-------- Data for this exercise

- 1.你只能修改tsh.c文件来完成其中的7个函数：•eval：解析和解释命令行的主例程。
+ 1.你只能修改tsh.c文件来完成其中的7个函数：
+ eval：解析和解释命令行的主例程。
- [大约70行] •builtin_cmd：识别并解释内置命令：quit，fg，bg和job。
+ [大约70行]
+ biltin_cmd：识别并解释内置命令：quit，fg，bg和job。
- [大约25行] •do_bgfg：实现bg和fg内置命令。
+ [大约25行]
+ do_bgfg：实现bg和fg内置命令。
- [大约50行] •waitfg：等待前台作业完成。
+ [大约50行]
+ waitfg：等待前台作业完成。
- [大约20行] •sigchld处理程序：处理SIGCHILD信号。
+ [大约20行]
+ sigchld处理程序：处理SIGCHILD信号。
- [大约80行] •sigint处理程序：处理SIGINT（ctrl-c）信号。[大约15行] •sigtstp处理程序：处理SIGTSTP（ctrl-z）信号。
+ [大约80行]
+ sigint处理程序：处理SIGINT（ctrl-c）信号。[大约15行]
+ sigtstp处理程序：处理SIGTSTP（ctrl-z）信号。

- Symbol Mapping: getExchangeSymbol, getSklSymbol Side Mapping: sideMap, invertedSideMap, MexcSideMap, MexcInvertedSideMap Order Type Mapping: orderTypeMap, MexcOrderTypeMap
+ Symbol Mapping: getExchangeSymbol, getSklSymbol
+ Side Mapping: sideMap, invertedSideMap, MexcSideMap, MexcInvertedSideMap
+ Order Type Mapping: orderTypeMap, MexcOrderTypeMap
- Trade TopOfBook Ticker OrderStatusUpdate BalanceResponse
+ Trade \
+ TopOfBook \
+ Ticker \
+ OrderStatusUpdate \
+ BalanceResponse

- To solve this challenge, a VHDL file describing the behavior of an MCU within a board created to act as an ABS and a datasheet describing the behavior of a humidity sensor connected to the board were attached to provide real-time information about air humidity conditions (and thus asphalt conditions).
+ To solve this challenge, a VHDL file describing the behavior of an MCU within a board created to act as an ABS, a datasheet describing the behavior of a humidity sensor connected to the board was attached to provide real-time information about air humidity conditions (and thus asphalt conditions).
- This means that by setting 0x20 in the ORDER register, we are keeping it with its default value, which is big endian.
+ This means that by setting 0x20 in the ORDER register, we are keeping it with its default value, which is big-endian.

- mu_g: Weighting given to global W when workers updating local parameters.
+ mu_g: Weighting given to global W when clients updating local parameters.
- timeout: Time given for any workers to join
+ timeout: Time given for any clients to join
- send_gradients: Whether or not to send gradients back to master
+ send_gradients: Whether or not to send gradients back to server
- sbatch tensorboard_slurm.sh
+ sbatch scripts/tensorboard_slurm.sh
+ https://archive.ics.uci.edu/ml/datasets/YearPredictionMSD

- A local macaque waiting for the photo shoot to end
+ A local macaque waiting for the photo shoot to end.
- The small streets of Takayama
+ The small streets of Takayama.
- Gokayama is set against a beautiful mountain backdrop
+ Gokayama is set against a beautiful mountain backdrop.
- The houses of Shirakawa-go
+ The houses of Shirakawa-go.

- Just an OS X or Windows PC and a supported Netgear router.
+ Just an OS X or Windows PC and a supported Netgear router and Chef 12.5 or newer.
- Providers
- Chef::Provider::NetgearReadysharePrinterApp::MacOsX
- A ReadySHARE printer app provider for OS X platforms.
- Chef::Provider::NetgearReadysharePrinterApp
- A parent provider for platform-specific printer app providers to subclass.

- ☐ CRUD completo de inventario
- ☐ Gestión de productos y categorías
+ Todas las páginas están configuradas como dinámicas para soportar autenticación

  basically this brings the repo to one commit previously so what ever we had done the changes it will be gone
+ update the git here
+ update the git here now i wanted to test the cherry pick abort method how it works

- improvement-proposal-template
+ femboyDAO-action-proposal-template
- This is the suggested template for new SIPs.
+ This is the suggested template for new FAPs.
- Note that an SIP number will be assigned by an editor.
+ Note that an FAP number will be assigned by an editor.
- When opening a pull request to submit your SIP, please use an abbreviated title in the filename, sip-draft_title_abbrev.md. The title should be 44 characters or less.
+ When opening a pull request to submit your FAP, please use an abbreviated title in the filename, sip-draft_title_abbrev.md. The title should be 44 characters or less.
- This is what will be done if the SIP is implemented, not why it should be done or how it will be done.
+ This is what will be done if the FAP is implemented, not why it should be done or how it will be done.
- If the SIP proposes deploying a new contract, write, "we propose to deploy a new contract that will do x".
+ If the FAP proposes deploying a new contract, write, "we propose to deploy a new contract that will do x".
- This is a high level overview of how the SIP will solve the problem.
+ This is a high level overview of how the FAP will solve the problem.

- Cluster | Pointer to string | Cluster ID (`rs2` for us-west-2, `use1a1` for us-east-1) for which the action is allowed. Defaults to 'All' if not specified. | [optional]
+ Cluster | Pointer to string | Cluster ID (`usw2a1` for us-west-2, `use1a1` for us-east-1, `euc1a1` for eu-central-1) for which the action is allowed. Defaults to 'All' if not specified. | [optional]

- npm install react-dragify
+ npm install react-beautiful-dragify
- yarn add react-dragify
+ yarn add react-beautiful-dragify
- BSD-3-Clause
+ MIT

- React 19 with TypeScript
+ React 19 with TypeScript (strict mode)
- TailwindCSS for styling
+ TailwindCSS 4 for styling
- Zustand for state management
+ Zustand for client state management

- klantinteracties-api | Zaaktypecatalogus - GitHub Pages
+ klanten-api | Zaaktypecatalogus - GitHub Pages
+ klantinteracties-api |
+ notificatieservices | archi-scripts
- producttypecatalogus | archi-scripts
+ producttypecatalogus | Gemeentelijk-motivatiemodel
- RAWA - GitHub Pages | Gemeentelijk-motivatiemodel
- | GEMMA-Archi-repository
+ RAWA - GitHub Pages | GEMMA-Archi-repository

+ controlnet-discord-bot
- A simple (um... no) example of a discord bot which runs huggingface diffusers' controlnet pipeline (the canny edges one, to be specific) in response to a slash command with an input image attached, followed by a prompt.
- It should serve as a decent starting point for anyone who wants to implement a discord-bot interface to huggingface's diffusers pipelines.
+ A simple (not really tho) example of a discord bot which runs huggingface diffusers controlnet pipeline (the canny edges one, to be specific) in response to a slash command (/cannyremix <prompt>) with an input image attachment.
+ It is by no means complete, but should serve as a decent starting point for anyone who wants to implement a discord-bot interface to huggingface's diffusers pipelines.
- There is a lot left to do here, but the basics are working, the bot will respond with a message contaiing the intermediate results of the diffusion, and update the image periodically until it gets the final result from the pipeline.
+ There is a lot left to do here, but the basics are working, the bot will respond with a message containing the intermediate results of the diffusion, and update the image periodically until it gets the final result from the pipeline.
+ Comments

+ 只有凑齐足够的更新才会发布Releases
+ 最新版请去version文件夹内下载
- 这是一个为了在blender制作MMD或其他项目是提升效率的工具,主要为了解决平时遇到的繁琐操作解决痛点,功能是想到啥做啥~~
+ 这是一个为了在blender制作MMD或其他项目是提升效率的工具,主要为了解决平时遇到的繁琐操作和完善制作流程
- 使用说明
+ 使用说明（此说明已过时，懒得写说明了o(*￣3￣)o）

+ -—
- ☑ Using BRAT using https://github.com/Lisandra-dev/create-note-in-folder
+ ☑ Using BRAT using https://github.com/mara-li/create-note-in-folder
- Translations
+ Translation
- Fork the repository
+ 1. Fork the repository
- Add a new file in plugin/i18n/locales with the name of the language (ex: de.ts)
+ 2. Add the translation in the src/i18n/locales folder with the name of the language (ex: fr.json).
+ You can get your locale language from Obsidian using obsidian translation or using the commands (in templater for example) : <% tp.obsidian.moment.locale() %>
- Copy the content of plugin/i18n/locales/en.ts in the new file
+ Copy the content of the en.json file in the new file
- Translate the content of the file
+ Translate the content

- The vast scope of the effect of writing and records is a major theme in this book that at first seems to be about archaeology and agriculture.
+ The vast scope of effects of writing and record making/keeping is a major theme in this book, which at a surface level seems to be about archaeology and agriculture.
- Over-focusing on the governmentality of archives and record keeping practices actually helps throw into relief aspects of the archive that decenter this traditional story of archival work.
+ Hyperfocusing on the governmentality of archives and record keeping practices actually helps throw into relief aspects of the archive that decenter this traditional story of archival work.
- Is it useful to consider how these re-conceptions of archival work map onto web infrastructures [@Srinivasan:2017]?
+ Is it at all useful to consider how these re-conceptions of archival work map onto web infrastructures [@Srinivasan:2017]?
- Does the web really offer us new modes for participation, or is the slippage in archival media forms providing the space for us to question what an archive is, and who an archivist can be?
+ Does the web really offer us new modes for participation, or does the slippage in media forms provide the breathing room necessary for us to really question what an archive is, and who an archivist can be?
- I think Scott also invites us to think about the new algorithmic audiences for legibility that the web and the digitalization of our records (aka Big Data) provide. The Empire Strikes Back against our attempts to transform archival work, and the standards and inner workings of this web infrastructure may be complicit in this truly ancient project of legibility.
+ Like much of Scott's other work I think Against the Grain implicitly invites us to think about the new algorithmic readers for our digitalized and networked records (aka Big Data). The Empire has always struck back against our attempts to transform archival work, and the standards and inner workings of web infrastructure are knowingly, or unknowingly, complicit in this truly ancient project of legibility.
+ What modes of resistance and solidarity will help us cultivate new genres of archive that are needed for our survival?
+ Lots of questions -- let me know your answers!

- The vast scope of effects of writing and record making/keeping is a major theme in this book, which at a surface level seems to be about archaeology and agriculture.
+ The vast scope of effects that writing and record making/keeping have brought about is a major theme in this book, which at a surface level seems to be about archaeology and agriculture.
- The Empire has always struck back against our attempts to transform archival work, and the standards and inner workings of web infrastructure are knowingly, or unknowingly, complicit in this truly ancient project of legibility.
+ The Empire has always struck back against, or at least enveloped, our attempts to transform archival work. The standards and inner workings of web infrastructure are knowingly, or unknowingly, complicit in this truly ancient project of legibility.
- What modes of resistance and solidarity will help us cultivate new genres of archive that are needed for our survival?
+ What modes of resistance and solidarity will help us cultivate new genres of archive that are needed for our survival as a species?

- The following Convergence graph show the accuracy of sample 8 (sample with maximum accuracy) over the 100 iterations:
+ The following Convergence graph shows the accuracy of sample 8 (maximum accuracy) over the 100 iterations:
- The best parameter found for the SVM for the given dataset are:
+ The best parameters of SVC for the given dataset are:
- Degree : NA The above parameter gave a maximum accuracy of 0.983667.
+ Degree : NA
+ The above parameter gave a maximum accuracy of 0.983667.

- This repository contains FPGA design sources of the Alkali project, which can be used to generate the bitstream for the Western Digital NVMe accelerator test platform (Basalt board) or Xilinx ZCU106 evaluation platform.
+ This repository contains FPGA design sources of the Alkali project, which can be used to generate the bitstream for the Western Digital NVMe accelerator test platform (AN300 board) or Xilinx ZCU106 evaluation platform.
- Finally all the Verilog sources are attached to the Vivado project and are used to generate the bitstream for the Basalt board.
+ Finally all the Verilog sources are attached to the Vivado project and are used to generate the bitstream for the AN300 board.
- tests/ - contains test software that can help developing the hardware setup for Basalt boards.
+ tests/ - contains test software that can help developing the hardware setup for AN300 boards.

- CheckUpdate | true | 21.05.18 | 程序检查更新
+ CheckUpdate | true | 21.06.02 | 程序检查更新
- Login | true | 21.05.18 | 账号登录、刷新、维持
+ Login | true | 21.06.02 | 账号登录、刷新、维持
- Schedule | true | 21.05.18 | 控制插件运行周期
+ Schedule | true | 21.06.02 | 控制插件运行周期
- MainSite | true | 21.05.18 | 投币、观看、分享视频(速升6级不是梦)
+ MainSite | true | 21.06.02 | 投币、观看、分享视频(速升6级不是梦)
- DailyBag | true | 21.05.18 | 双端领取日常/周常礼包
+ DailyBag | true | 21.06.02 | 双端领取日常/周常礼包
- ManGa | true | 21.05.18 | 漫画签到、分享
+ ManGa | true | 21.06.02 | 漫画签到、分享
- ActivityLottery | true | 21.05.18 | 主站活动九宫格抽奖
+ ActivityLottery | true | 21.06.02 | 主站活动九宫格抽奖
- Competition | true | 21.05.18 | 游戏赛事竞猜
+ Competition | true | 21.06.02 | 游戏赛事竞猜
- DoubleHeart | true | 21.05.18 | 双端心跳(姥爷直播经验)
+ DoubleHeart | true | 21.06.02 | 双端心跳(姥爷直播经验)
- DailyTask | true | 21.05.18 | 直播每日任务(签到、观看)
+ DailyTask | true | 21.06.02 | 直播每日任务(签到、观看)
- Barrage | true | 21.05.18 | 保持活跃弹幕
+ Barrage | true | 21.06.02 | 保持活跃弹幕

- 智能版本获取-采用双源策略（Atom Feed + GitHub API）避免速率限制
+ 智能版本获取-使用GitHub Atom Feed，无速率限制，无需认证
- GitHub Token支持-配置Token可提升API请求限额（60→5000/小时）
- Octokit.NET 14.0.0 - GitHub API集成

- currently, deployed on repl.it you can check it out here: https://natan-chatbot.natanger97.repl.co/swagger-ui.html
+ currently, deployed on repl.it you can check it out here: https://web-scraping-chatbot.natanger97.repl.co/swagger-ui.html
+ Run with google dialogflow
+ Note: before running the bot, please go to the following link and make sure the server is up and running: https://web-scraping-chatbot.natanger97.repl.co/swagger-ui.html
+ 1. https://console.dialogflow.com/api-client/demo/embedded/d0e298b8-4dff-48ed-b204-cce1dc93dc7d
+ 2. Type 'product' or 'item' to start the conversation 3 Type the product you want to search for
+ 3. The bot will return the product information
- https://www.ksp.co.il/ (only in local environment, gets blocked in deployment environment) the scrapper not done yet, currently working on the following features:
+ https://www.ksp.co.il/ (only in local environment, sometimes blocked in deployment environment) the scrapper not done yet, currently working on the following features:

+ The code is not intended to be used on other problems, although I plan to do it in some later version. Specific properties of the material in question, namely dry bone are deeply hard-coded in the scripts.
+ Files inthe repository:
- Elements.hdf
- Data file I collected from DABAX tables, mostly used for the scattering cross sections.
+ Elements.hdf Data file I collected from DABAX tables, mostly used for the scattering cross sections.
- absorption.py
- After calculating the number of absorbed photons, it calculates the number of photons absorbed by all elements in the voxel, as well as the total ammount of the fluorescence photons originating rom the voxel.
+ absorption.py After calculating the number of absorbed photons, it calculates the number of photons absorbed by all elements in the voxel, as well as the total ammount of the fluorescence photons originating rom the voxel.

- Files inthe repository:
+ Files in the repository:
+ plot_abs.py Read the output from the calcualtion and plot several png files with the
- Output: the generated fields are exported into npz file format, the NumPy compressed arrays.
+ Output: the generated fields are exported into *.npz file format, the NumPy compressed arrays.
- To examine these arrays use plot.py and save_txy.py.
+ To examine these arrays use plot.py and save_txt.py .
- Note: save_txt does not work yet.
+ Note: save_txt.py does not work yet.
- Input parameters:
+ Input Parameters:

----------------

* What you should do *
Set down exactly the lines of the listing above, from the line holding "- Note: save_txt does not work yet." through its last line, with nothing added.

* Solution to the exercise *
- Note: save_txt does not work yet.
+ Note: save_txt.py does not work yet.
- Input parameters:
+ Input Parameters:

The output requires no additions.